_Source data_:

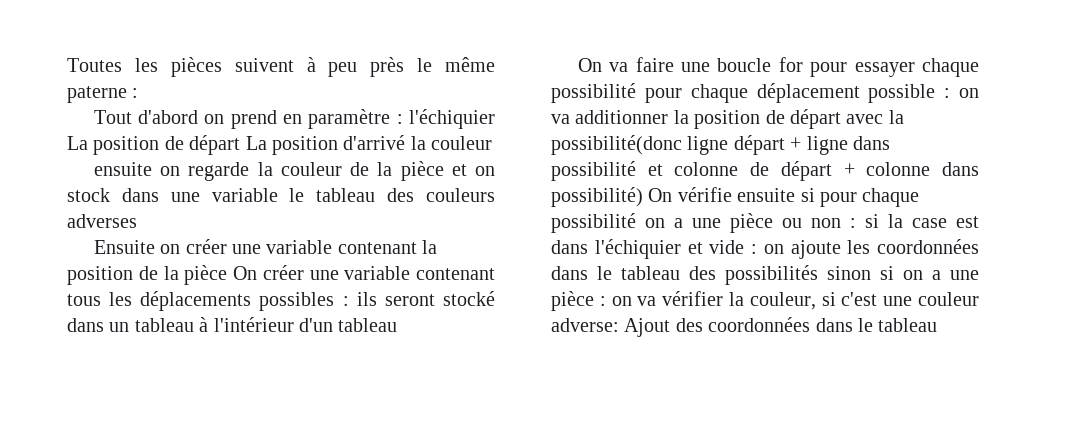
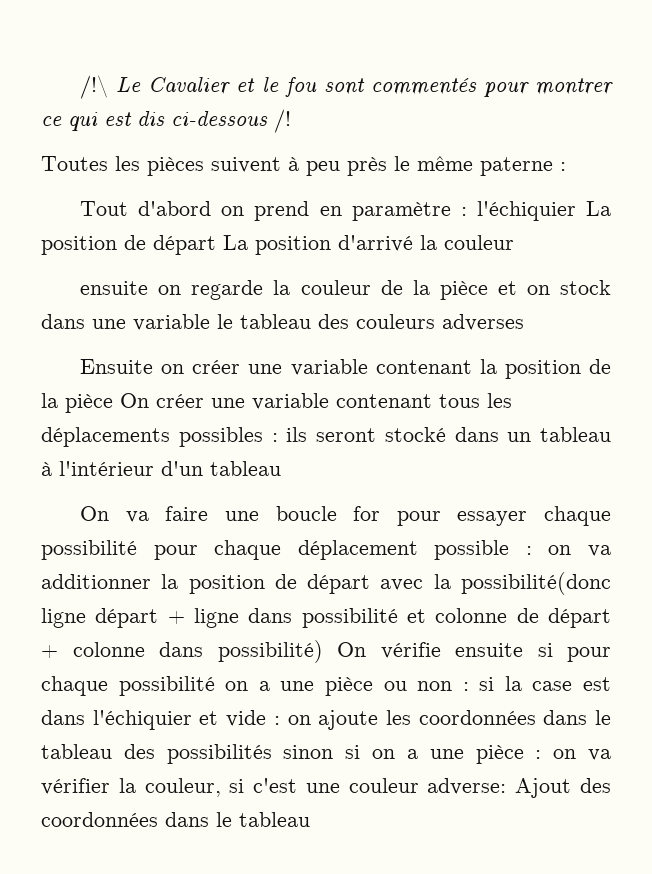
(67, 65) none -> [80,75,613,99] [41,109,291,133] /!\ Le Cavalier et le fou sont commentés pour montrer ce qui est dis ci-dessous /! //

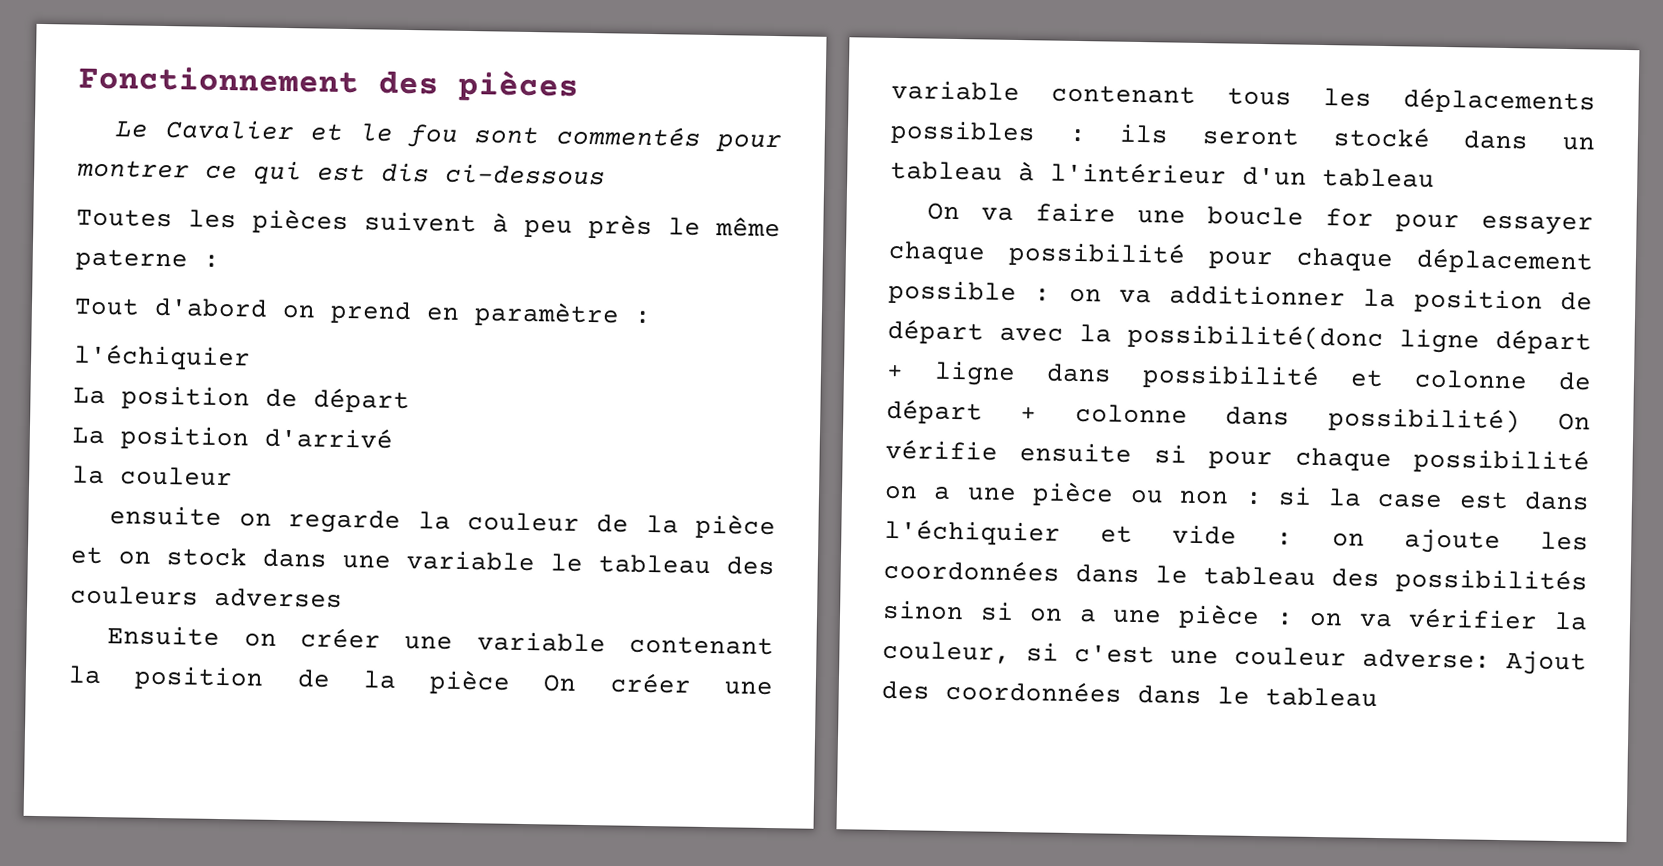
[80,75,109,99] /!\ -> [78,65,579,103] Fonctionnement des pièces //
[274,109,291,133] /! -> (606, 174) none
[476,201,576,221] l'échiquier -> [73,343,251,371] // l'échiquier //
(216, 245) none -> (410, 400) //
(413, 243) none -> (394, 437) //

_Exercise brief_: Extract all lines from the data in which "none" is found.

_The completed task_:
(67, 65) none -> [80,75,613,99] [41,109,291,133] /!\ Le Cavalier et le fou sont commentés pour montrer ce qui est dis ci-dessous /! //
[274,109,291,133] /! -> (606, 174) none
(216, 245) none -> (410, 400) //
(413, 243) none -> (394, 437) //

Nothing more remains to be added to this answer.